A typical photogrammetry workflow typically consists of:
Sufficient photographic images are taken of the subject, from a range of angles and distances. Every point to be modelled typically wants to be visible from at least three different angles – two technically allows a match, but three or more matches allows the match to be made with greater confidence (apparent agreement of points in two images might be sheer coincidence ... the more views that agree on the existence of a matching point at a given position, the better). Increasing the number of distinct views of a point also allows its position to be calculated with greater accuracy, by averaging together the results of a larger number of calculations.
The images are best taken in sequence moving slowly around the object. Modern photogrammetry algorithms developed for use with video assume that each image is taken from a very similar position to the previous one, with perhaps two-thirds of the detail from the previous image also present in the current one. These algorithms have turned out to also be efficient for processing a succession of still photographs, as long as the images make up an overlapping positional sequence, as looking for close matches between successive images is much more efficient than checking every image against every other image in a set, including many that may have no details in common.
The images are usually taken with fixed focal length camera settings, or with a series of fixed focal lengths, which are read from the photos' embedded metadata.

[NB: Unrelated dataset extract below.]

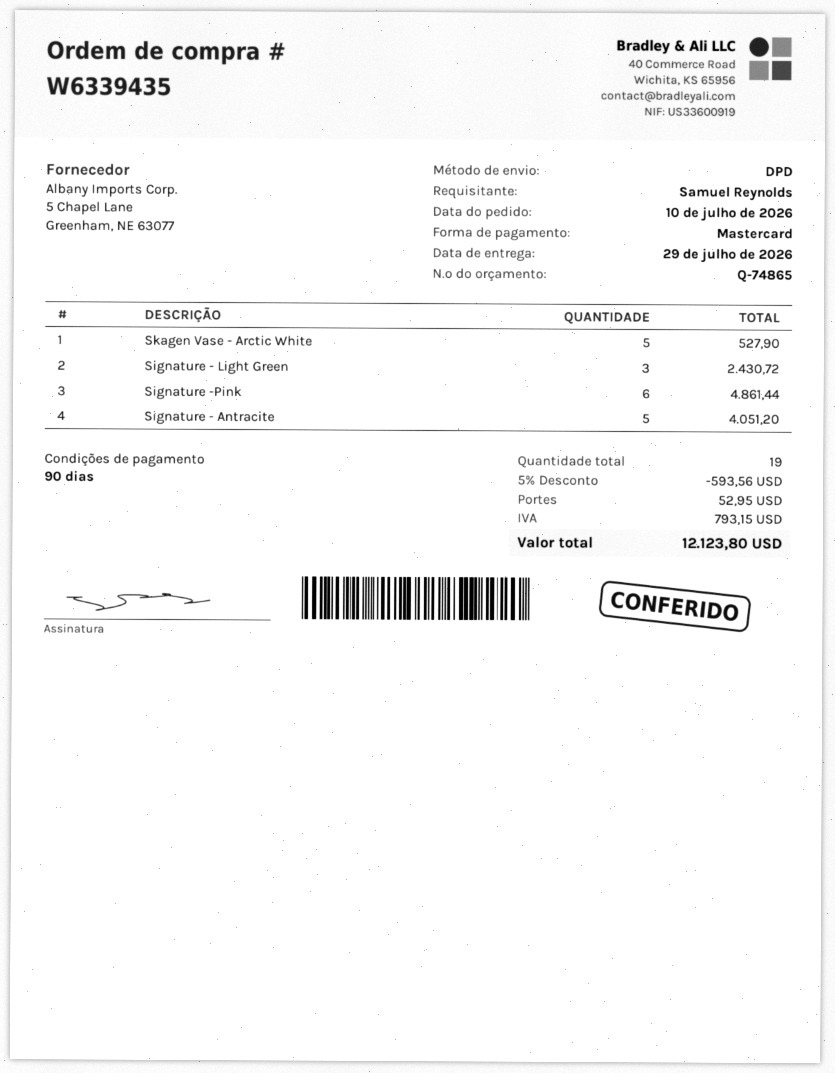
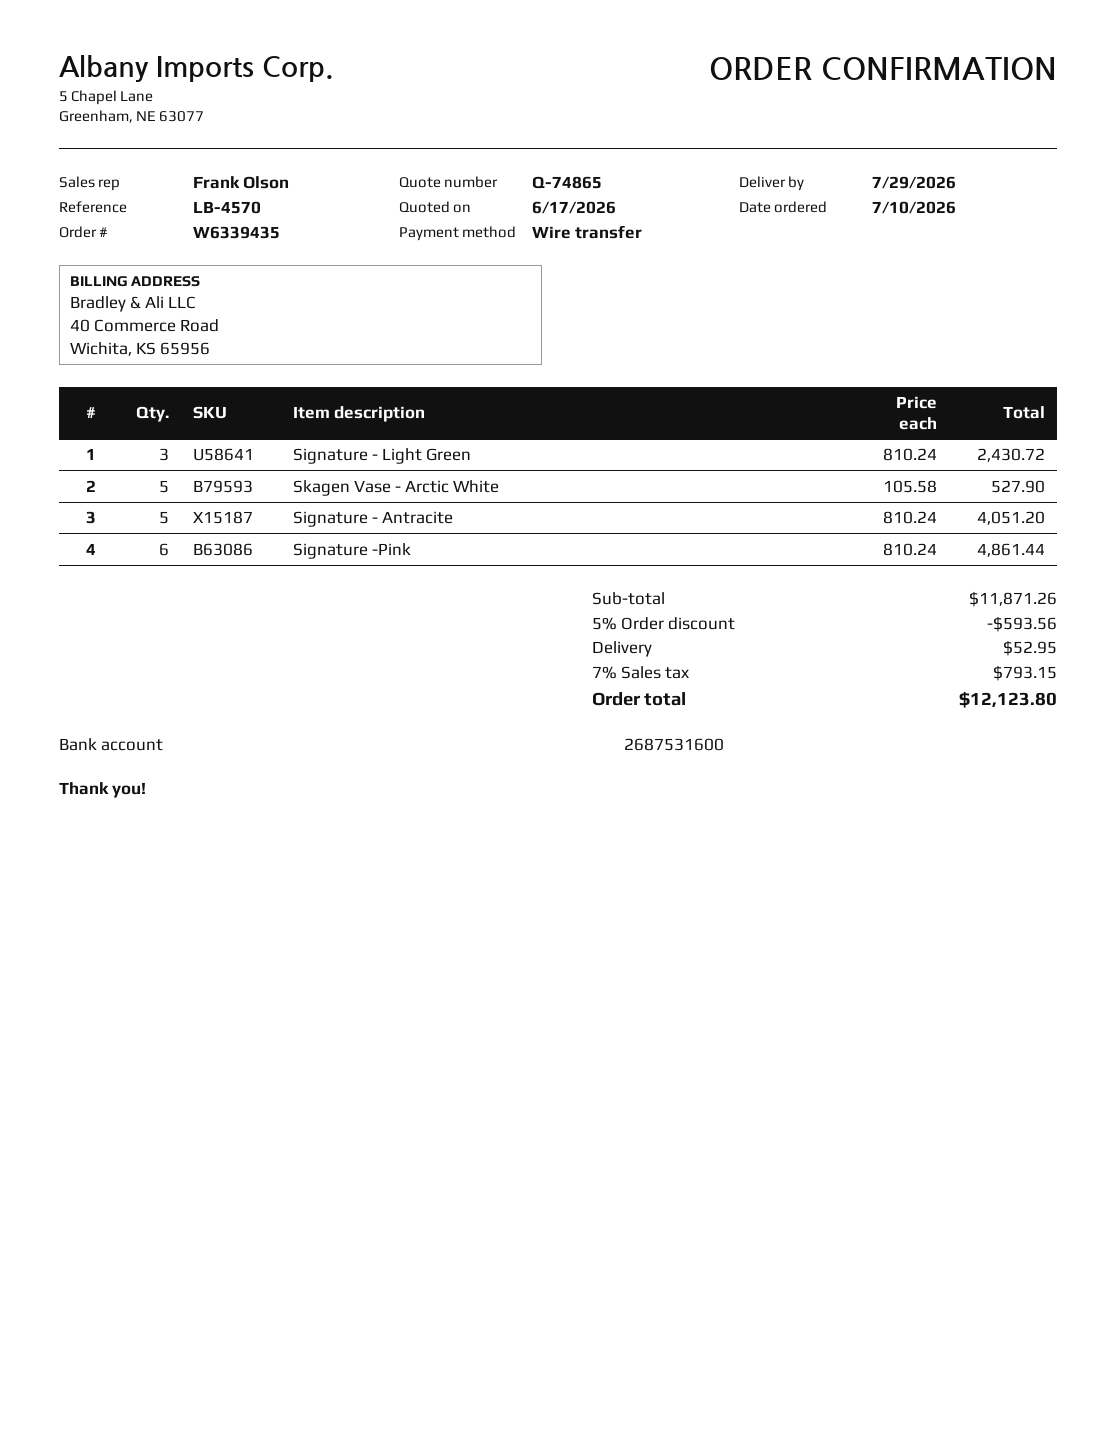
payment method: Mastercard -> bank transfer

parts of some images to be ignored are masked out.
... Tiepoint calculation
Distinctive sets of features (corners, line segments) in multiple images are compared for likely matches, and the software tries to work out how these points might be distributed in three dimensional space to explain where they appear in the images. Some images may be rejected, and some prospective points and features may be rejected if they can;t be reconciled with other more certain matches. If someone walks past a building while you photograph it, the software will hopefully accept the building features and reject the moving person's points, rather than the other way around.

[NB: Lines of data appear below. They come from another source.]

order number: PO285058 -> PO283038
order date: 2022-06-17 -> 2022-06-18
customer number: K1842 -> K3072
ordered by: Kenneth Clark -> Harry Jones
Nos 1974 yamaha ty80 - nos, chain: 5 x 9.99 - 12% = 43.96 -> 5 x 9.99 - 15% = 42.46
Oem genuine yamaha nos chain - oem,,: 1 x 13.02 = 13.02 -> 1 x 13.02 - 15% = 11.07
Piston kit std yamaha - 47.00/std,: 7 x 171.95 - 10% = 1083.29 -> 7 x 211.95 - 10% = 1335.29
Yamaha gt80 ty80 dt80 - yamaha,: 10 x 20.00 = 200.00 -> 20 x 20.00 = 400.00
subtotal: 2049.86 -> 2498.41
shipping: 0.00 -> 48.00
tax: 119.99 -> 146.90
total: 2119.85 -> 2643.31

This gives a roughly three-dimensional point-model, which is then refined during subsequent passes, with progressiveley greater confidence. This crude model can be looked at from different angles, to check that enough of the intended model is present, and to mask off or delete points that shouldn't be there.
... Dense cloud creation
Armed with this initial model, and with calculated positions for the camera wrt the model for each shot, the software then compares related images more closely in order to extract further intermediate points.
This stage is usually the most time-consuming, and depending on the amount of detail and the complexity of the model, can take anywhere from hours to days to calculate. The result is a "dense cloud" of coloured points, which can again be edited to remove spurious points.
... Mesh creation
We then normally proceed to the stage of mesh creation. The software looks at adjacent points and experiments with linking them together in groups of three to produce a set of triangular facets that hopefully make up a geometrically consistent surface. Points that can't be easily included in a consistent surface get rejected.

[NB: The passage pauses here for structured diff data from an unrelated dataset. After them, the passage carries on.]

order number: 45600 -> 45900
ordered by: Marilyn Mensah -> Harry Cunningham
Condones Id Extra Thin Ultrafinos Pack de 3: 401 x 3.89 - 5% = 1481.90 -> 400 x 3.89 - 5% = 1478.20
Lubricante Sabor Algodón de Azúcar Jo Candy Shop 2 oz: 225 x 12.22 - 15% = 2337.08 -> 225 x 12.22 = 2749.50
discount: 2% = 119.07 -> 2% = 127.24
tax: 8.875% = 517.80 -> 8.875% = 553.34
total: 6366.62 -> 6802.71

We then have a three-dimensional surface made of triangles, where each triangle can be given a colour based on the colours of its three corner-points. The software can be asked to "fill in" smaller holes with an additional triangular mesh.
Once we have this mesh model, it can be lit from different angles, or it can use a feature called "ambient occlusion" to colour cavities darker, based on the increased difficulty of light getting into those regions.
Finally, knowing the positions of the cameras with respect to the mesh, the software can emulate a set of slide-projectors located at those positions, projecting the original photographs back onto the mesh. This turns individual facets into snippets of photograph, averaged and overlaid from multiple images.
This photographic mesh is then unwrapped from the surface and distorted into a flat image (like a tigerskin rug). The image file is included with the mesh model, and can be re-wrapped into the model for added realism. For extra resolution and higher-detail skins (without making the skin file too large and unwieldy), the unwrapped mesh can be saved with higher resolution by having it automatically broken up and saved as a set of two, four, eight or sixteen (or more) images.
We then have a coloured model made of triangles that can be simply manipulated, angled and lit by standard 3d graphics routines, and which can also show "photographic" detail that's smaller than the size of the mesh.
Depending on the sophistication (and cost!) of the software, it may include additional "added" value features, such as the ability to use the camera's GPS and tilt data to correctly set the model's horizon, scaling and geographical orientation (extremely useful when creating models of archaeological sites from drone images). Alternatively, scale markers can be used to set scale, with barcode-style markings that the software can read and identify. "Disc" markers with QR-Code-style ID marks base don a concentric circle grid can allow the software to locate a point at the centre of the marker, and by extrapolation from the surrounding rings, use the centre of the marker as an agreed point between photographs, located to better accuracy than a single pixel.
However these "professional" features tend not to appear on normal editions of photogrammetry software, and tend to be reserved for professional editions costing over 10k. Given that an archaeological projects can costs hundreds of thousands (or millions!) of pounds, and employ highly-paid, highly trained professionals, it's perhaps not unreasonable that the critical piece of software at the heart of one of those large projects (or used by a consultancy company for multiple clients) might cost fifteen grand.